In mostra ci sono vari
esempi di bozzetti e quadri connessi con le grandi realizzazioni, ma
viene documentata anche la specifica qualità della pittura dei vari
protagonisti. Di grande rilievo è in particolare la ricerca di
Rivera, a partire dalla sua notevole fase cubista, degli anni
parigini. Interessante è anche, per esempio, la debordante energia
espressiva e plastica delle figure di Siqueiros, tra cui spicca un
mirabolante autoritratto in scorcio, con un enorme pugno che sembra
uscire dal quadro e colpire lo spettatore.
Maria Izquierdo, Maternidad |
Ma in mostra troviamo
opere di molti altri artisti, circa sessanta in tutto, che
documentano da un lato l’evoluzione in direzione moderna dei
linguaggi con influenze cubiste, futuriste e astratte (tra cui vanno
ricordati gli esponenti del movimento «stridentista», come Charlot,
Alva de la Canal, Revueltas); e dall’altro lato, in particolare,
quelle caratterizzate soprattutto delle forme più vitali e
significative del tradizionale folklore autoctono. E sono proprio i
lavori degli artisti che si ispirano all’iconografia popolare
quelli più affascinanti e anche più sorprendenti. È il caso, per
esempio, di Ramon Cano Manilla; di Antonio Ruiz «El Corcito»
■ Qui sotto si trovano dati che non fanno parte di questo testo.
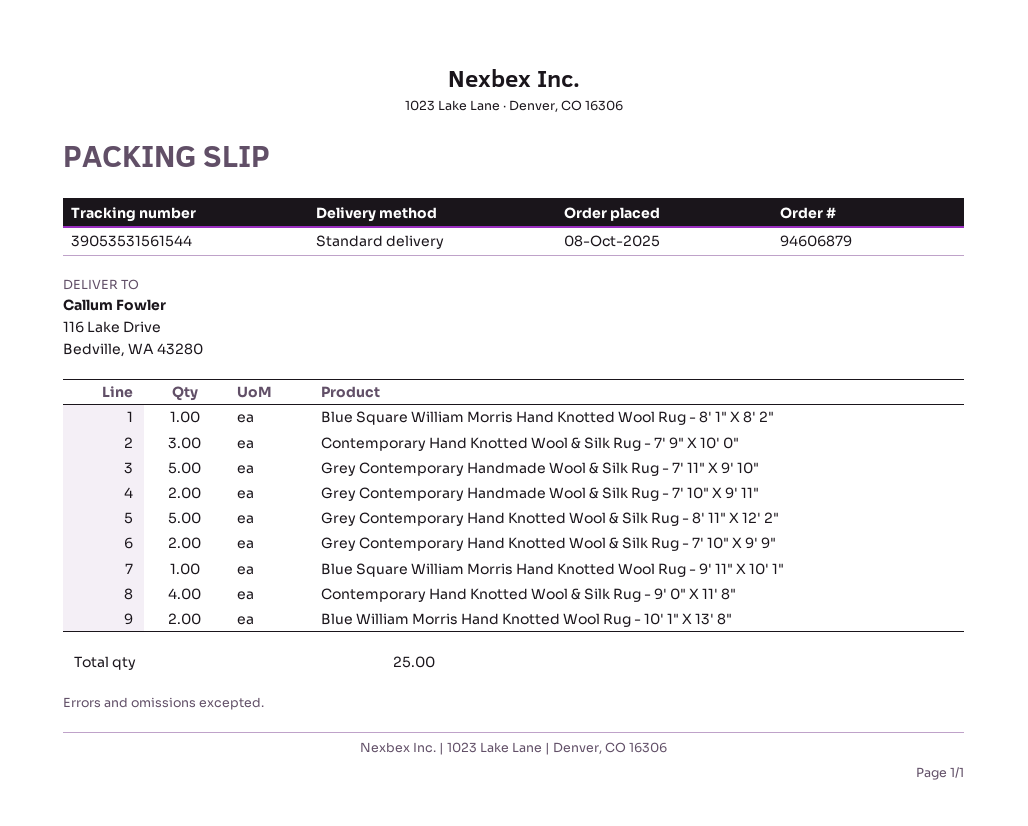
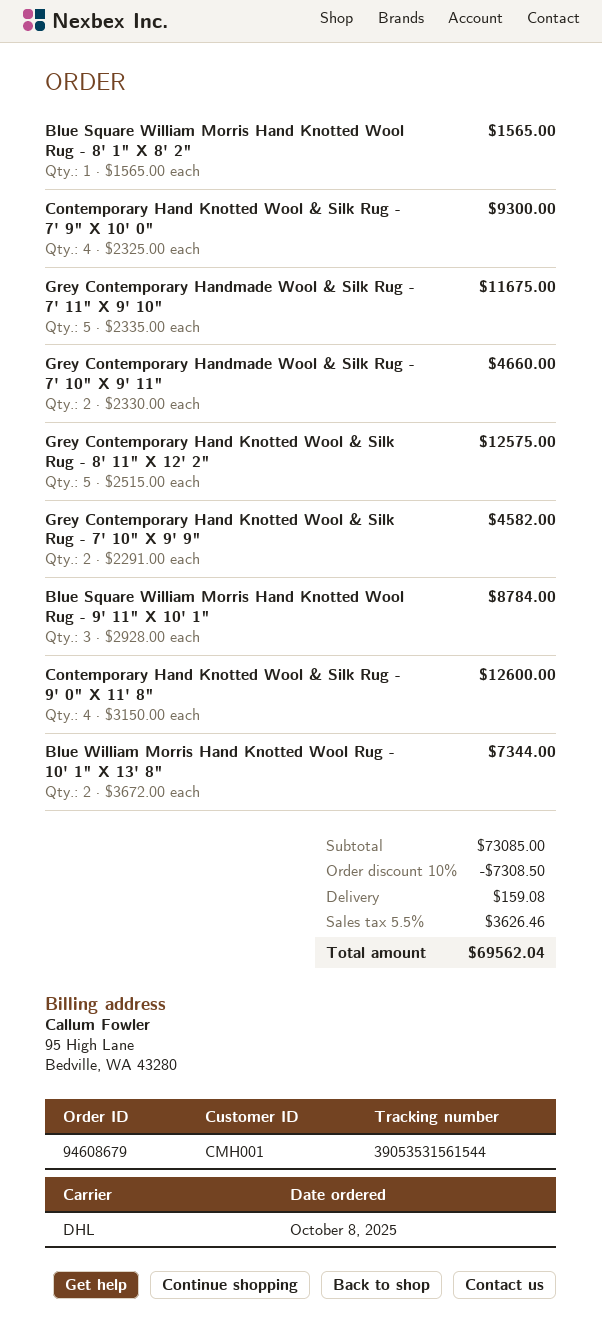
order number: 94606879 -> 94608679
shipping method: standard -> DHL
Contemporary Hand Knotted Wool & Silk Rug - 7' 9" X 10' 0": 3 -> 4
Blue Square William Morris Hand Knotted Wool Rug - 9' 11" X 10' 1": 1 -> 3

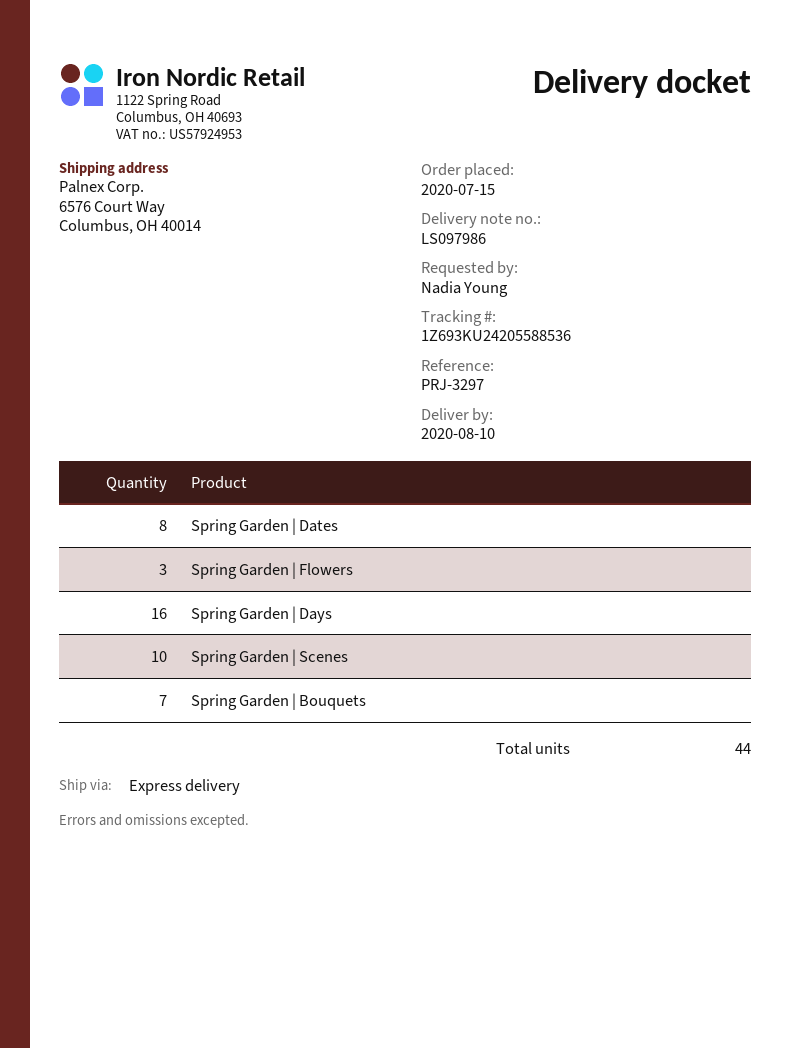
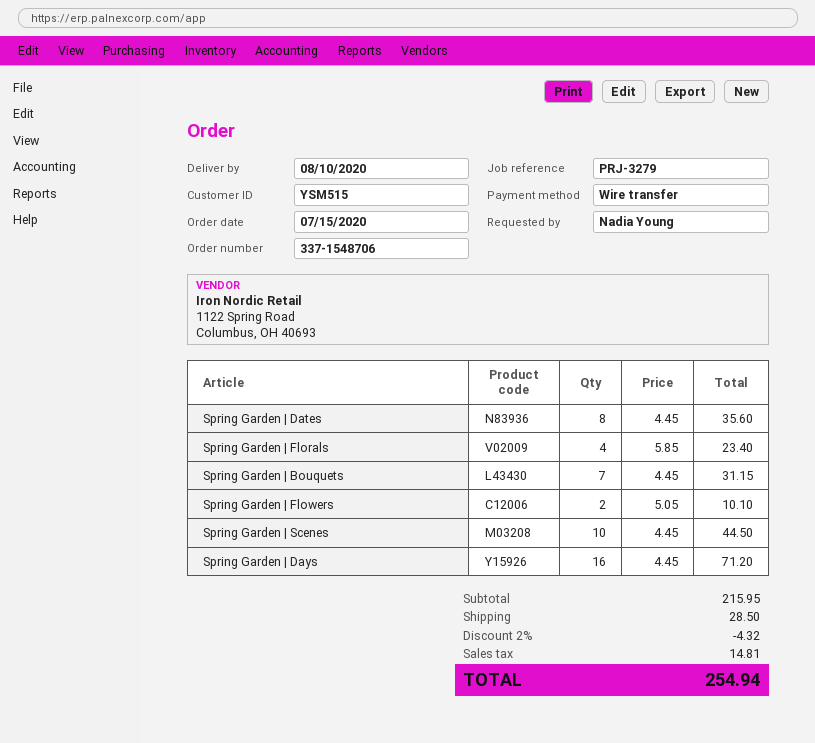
reference: PRJ-3297 -> PRJ-3279
Spring Garden | Flowers: 3 -> 2
Spring Garden | Florals: none -> 4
(bellissimo è la fantastica figura addormentata sono delle coperte
che diventano un paesaggio fantastico); e una artista eccezionale
come Maria Izquierdo, amica di Antonin Artaud che scrive cose di
immaginifica intensità sulla sua creatività sorgiva e
«primordiale». E c’è naturalmente anche la grande Frida Kahlo,
legata visceralmente alle radici più profonde della «messicanità».
Della Kahlo sono esposte solo due opere, tra cui una grande tela che
è un enigmatico capolavoro. Si intitola Le due Frida (I939) e
rappresenta l’artista sdoppiata in due figure sedute che appaiono
come gemelle, e che indossano due eleganti abiti tradizionali. Anche
se non è molto ampia, è altamente significativa la sezione dedicata
alla fotografia, con immagini di Tina Modotti (e anche di Weston, del
periodo del suo soggiorno messicano), di Rosa Rolanda, di Lola
Àlvarez Bravo e del suo più famoso marito Manuel, che è uno dei
grandi pionieri del realismo sociale impegnato, ma anche con valenze
espressive cariche di tensione visionaria.